The icon is post-Byzantine and belongs to the school of Ayios Eraklidios.

“It is certain that it was plundered from the occupied areas because its theft has not been reported in the government controlled areas. Research will be carried out to see where exactly it was stolen from in the occupied areas,” he added.

The bishop said he was overjoyed the icon has been returned to the Church of Cyprus but saddened that the part portraying John the Baptist was missing.

“We hope Mr. van Rijn’s gesture will serve as an example to others who have in their hands works of art and precious objects belonging to the Church of Cyprus. We are very happy that the icon has been returned and we hope others will imitate this example,” Porfyrios added.

The recovery of the icon is a rare ‘happy-end’ story in which The Cyprus Weekly paid a small, but crucial role.

Since the invasion of 1974, thousands of precious religious relics have been plundered in the Turkish occupied north, some to reappear in international auctions or be subjected to high profile legal battles.

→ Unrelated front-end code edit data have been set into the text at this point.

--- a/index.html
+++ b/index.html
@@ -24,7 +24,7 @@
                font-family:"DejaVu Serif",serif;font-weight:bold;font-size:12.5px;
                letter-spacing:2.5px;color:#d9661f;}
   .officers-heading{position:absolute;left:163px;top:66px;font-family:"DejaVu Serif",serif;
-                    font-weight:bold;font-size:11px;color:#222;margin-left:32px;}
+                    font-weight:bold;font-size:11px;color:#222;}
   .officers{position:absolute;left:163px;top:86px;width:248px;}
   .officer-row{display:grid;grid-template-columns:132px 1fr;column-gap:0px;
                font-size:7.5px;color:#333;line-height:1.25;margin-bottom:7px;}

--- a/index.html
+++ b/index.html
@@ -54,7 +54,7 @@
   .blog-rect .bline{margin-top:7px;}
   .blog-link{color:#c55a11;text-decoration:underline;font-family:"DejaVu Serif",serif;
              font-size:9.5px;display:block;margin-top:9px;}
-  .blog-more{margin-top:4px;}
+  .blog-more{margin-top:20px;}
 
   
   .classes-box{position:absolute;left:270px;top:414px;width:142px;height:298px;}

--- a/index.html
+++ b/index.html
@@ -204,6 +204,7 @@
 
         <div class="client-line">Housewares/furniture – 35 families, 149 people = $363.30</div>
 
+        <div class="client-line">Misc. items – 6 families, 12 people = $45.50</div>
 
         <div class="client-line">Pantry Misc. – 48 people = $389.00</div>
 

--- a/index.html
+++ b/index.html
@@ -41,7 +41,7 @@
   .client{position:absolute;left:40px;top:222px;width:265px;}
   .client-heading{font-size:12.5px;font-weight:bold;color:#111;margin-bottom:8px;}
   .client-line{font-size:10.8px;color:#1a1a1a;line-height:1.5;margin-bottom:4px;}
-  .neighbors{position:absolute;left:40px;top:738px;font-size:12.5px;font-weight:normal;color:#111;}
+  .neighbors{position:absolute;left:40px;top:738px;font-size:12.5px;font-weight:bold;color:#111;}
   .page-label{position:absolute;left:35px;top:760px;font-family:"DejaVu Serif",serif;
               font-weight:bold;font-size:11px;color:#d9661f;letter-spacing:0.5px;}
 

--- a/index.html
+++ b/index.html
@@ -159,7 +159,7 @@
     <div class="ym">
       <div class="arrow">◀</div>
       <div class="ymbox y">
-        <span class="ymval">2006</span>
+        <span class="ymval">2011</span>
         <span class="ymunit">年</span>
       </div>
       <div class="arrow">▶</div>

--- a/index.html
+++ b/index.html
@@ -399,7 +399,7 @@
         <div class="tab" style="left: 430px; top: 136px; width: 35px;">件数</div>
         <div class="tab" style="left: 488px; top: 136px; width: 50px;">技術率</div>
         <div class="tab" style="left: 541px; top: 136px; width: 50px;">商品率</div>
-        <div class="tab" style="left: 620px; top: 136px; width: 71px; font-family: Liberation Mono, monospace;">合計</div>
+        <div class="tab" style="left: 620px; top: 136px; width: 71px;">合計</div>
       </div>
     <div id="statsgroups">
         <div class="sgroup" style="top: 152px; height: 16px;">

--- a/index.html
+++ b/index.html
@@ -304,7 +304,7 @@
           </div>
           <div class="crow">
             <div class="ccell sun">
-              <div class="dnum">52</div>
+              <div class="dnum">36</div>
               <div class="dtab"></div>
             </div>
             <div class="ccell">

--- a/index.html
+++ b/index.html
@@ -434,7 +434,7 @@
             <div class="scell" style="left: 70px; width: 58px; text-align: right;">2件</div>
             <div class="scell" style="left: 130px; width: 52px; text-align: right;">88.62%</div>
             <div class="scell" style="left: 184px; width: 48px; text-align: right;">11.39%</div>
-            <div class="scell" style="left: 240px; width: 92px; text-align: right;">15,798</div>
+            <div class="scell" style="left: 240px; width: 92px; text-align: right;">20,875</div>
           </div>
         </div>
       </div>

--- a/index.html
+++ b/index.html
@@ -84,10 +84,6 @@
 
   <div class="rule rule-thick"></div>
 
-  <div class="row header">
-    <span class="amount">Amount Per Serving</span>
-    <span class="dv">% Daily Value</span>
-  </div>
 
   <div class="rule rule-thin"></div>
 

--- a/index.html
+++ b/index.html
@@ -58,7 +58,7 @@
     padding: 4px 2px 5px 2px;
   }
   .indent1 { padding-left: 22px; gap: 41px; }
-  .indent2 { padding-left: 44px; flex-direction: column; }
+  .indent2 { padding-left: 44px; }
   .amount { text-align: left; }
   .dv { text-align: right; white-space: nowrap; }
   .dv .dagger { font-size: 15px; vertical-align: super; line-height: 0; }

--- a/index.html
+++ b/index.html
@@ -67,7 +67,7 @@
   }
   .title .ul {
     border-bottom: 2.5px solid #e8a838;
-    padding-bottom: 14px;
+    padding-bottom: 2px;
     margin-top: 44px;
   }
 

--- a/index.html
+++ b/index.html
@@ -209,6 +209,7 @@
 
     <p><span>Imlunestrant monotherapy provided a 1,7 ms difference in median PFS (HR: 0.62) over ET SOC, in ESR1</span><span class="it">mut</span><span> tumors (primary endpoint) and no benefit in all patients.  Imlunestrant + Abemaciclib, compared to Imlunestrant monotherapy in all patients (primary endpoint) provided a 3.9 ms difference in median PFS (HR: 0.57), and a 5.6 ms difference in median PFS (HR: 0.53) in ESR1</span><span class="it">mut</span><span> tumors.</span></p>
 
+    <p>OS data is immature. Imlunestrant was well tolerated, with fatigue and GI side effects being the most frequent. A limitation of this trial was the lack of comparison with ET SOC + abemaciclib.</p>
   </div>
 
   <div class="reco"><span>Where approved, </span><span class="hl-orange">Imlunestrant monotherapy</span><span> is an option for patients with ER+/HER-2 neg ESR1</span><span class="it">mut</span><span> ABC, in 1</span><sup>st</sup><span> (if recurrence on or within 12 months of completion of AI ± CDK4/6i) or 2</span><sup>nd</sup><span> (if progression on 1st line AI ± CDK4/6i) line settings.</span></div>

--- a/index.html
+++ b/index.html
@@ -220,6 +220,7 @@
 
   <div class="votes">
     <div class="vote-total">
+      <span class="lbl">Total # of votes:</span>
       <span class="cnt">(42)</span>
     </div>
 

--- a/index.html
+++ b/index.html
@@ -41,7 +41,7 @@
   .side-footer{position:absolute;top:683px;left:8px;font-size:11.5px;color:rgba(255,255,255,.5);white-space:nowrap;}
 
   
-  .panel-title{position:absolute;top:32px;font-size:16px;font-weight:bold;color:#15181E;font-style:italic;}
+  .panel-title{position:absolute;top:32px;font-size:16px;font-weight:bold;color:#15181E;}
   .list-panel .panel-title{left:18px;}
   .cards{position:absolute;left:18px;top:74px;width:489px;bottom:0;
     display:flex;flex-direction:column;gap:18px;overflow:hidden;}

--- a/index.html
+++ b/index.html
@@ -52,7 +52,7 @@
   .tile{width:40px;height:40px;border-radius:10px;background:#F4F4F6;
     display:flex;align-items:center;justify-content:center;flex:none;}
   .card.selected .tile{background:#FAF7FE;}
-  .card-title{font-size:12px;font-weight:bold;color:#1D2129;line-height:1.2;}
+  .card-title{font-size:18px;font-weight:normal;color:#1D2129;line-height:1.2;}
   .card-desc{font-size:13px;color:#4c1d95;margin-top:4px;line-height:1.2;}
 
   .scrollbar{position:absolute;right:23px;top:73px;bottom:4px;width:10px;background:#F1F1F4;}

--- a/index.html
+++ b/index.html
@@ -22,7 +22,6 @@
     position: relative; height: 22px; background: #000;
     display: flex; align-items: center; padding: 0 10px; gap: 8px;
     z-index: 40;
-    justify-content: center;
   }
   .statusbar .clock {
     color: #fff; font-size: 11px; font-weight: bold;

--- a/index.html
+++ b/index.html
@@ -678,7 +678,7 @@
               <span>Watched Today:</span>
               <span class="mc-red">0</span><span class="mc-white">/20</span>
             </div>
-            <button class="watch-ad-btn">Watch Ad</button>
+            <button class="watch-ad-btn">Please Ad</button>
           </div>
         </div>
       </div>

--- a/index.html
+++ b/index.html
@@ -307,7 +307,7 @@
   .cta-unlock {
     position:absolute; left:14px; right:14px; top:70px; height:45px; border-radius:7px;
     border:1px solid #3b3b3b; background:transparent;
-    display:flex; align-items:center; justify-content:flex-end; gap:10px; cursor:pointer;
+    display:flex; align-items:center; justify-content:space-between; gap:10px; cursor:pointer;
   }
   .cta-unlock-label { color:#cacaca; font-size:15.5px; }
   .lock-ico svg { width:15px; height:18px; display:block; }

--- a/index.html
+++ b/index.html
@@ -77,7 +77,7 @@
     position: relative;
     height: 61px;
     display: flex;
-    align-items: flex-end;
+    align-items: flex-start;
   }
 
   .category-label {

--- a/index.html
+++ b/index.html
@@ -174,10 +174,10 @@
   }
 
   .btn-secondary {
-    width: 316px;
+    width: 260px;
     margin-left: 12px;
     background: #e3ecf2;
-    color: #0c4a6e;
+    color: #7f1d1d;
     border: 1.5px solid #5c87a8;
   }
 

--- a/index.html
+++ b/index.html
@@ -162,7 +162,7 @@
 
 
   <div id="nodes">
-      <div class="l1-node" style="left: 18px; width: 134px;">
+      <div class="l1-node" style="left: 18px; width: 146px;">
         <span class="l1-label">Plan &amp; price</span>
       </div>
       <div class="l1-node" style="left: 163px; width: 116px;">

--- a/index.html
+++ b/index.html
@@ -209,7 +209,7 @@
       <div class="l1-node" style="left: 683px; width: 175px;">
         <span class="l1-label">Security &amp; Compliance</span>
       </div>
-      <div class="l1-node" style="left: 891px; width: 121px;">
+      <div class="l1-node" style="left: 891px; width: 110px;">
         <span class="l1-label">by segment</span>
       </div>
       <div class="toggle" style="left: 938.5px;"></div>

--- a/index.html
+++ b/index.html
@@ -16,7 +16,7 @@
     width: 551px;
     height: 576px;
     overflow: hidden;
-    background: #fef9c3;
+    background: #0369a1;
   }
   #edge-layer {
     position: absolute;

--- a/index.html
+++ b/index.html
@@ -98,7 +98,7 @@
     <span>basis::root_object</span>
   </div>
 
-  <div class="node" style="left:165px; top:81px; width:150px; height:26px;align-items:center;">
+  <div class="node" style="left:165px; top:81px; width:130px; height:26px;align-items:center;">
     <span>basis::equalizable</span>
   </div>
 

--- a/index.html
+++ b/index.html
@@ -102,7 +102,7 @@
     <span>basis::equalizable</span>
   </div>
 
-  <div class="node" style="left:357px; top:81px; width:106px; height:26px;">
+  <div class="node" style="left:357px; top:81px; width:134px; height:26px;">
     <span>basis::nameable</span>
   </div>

Others remain stashed in private collections abroad as smugglers await an opportunity to ‘launder’ their loot.

The church was tipped off about this icon by us after Van Rijn sent an email to us a month ago saying he wanted to hand it over. He gave no other details, other than say that he had information about other stolen Greek Cypriot icons exhibited in private museums abroad.

The Weekly contacted the Archbishopric, which in turn put us in contact with Porfyrios who handles matters related to religious treasures stolen from Greek Orthodox churches and monasteries in the occupied areas.

Within weeks arrangements were made, with Van Rijn handing over the icon to Porfyrios and van Rijn in Brussels on Wednesday.

“I bought this beautiful icon at a private auction in the English countryside with the aim of returning it to its rightful owner, the Church of Cyprus and I handed the icon over to his excellency bishop Porfyrios today.

“ It was classified as a Russian icon in the auction. I want to establish a new relationship with the Church of Cyprus for getting back some of its stolen religious treasures,” van Rjhn told us, after his meeting.

Van Rijn said that he knows the whereabouts of about 70-75 major Greek Orthodox religious pieces that have been looted from Cyprus.

Byzantologist Athanasios Papageorgiou, who saw a picture of the icon, said that in his opinion it was late 18th early 19th century. He said the icon was stolen from the occupied areas, but was not yet in a position to say from which church.

There is no official inventory of the icons and religious objects that have been stolen from the occupied areas, he said.

Porfyrios and Papageorgiou were not in a position to value the icon.

An estimated 20,000 priceless icons, frescoes, mosaics, sacred vessels, books and manuscripts have been stolen from around 500 Christian Orthodox monasteries and churches in the Turkish held north during and after the Turkish invasion in 1974.

A number of them have been sold on the illicit art trade market abroad.

So far only, around 30 icons have been returned to their rightful owner, the Church of Cyprus, excluding those in the collections of the notorious Turkish art smuggler Aydin Dikmen.

Dikmen’s apartments in Munich were raided by Interpol and Bavarian police in 1997 and astonishing Cypriot treasures from at least 50 looted churches in occupied Cyprus were found.

They have been identified but not all could be matched due to lack of evidence. The raid by the Bavarian police in Munich occurred too late, since it is believed that a huge number of other treasures had already been channeled into the illicit art market.

The uncontrolled situation in the Turkish occupied north of Cyprus after the 1974 Turkish invasion has fostered the development of a network of dealers in illicit antiquities whose aim was to sell our the island’s cultural heritage.

With the encouragement of the Turkish army, the trade of illicit antiquities has brought huge profits to dealers and Cypriot treasures now adorn private collections in many countries, like Turkey, Russia, Switzerland, Holland, the UK, the US, Australia and Japan.

Seven icons and a set of royal doors were repatriated in December (2008) after they were found in private collections in Germany.